In [1]:
import numpy as np
import pandas as pd
import matplotlib.pyplot as plt
import seaborn as sns
%matplotlib inline

In [2]:
from sklearn.linear_model import LinearRegression
from sklearn.preprocessing import StandardScaler
from sklearn.model_selection import train_test_split

In [3]:
salaries = pd.read_excel('salaries_1985to2020_final.xlsx')
p_stats = pd.read_excel('Complete_Train_Set_With_Cap_Usage.xlsx')
stats_2020 = pd.read_excel('Clean_2019_2020_Data.xlsx')

In [4]:
salary_caps = pd.read_excel('salary_caps.xlsx')

In [5]:
salaries = salaries.rename(columns={'names':'name'})
stats_2020 = stats_2020.merge(salaries.loc[salaries['season_end']==2020], on=['name'])
salary_cap_2020 = salary_caps[salary_caps['season']=='2019-20']['salary_cap']
individual_salaries = stats_2020['salary']
cap_usage = individual_salaries/int(salary_cap_2020)
stats_2020['cap_usage'] = cap_usage

In [7]:
def extract_numerical_data(df):
    columns_to_remove = []
    for feature in df.columns.values:
        if type(df.iloc[0][feature])==str:
            columns_to_remove.append(feature)
    return df.drop(columns=columns_to_remove)
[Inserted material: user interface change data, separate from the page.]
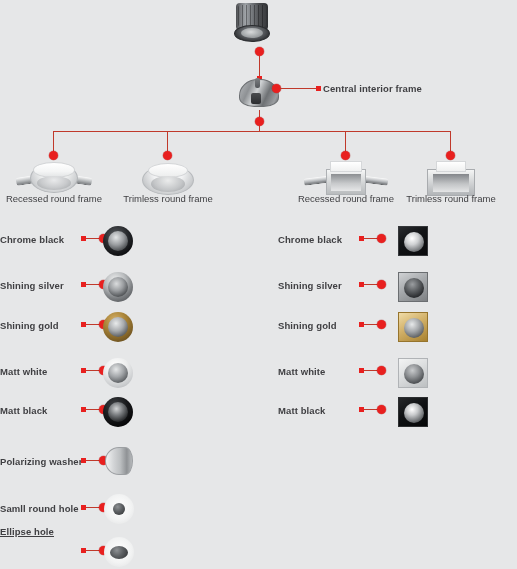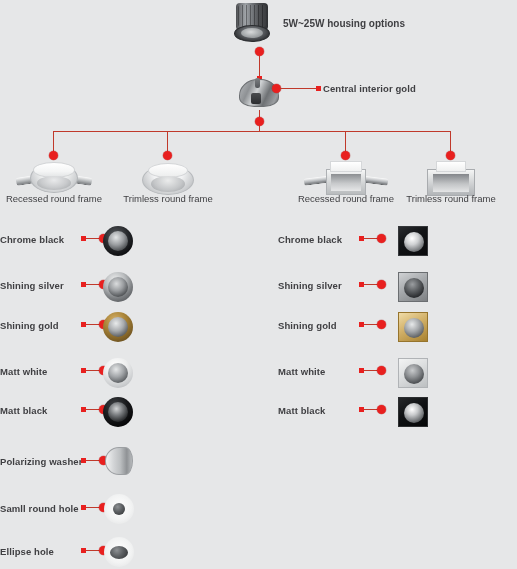--- a/index.html
+++ b/index.html
@@ -338,7 +338,6 @@
     <div class="ring"></div>
     <div class="lens"></div>
   </div>
-  <div class="top-cap" style="left:283px; top:18px;">5W~25W housing options</div>
 
   <div class="dot" style="left:255px; top:47px;"></div>
   <div class="vline" style="left:259px; top:56px; height:22px;"></div>

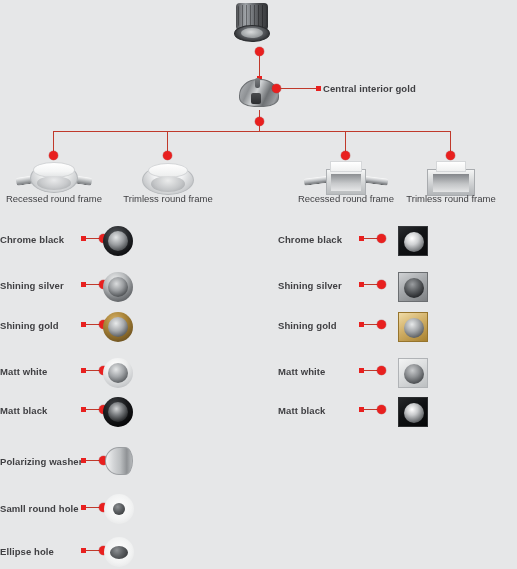--- a/index.html
+++ b/index.html
@@ -351,7 +351,7 @@
   <div class="dot" style="left:272px; top:84px;"></div>
   <div class="hline" style="left:280px; top:88px; width:38px;"></div>
   <div class="sq" style="left:316px; top:86px;"></div>
-  <div class="lbl" style="left:323px; top:83px;">Central interior gold</div>
+  <div class="lbl" style="left:323px; top:83px;">Central interior frame</div>
 
   <div class="vline" style="left:259px; top:110px; height:12px;"></div>
   <div class="dot" style="left:255px; top:117px;"></div>

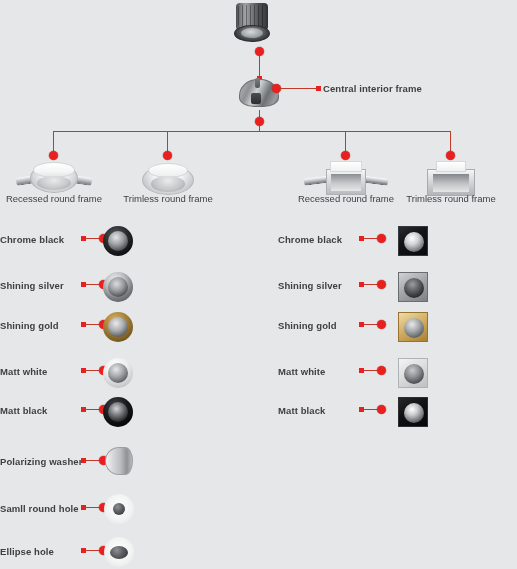--- a/index.html
+++ b/index.html
@@ -453,7 +453,7 @@
     <div class="pill" style="left:9px; top:9px; width:12px; height:12px;"></div>
   </div>
 
-  <div class="lbl right" style="left:0px; top:546px; width:78px;">Ellipse hole</div>
+  <div class="lbl right" style="left:0px; top:526px; width:78px;text-decoration:underline;">Ellipse hole</div>
   <div class="sq" style="left:81px;  top:548px;"></div>
   <div class="hline" style="left:86px; top:550px; width:15px;"></div>
   <div class="dot" style="left:99px; top:546px;"></div>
def clean_datasets(p_stats, stats_2020, filter_year):
    p_stats = p_stats.dropna()
    stats_2020 = stats_2020.dropna()
    p_stats = p_stats.loc[p_stats['season_end'] >= filter_year]
    stats_2020 = stats_2020.loc[stats_2020['season_end'] >= filter_year]
    X_train = extract_numerical_data(p_stats)
    X_test = extract_numerical_data(stats_2020)
    X_train = X_train.drop(columns=['Unnamed: 0', 'salary'])
    X_test = X_test.drop(columns=['Unnamed: 0', 'salary'])
    X_train = X_train.dropna()
    X_test = X_test.dropna()
    X_train = X_train.loc[X_train['season_end'] >= filter_year]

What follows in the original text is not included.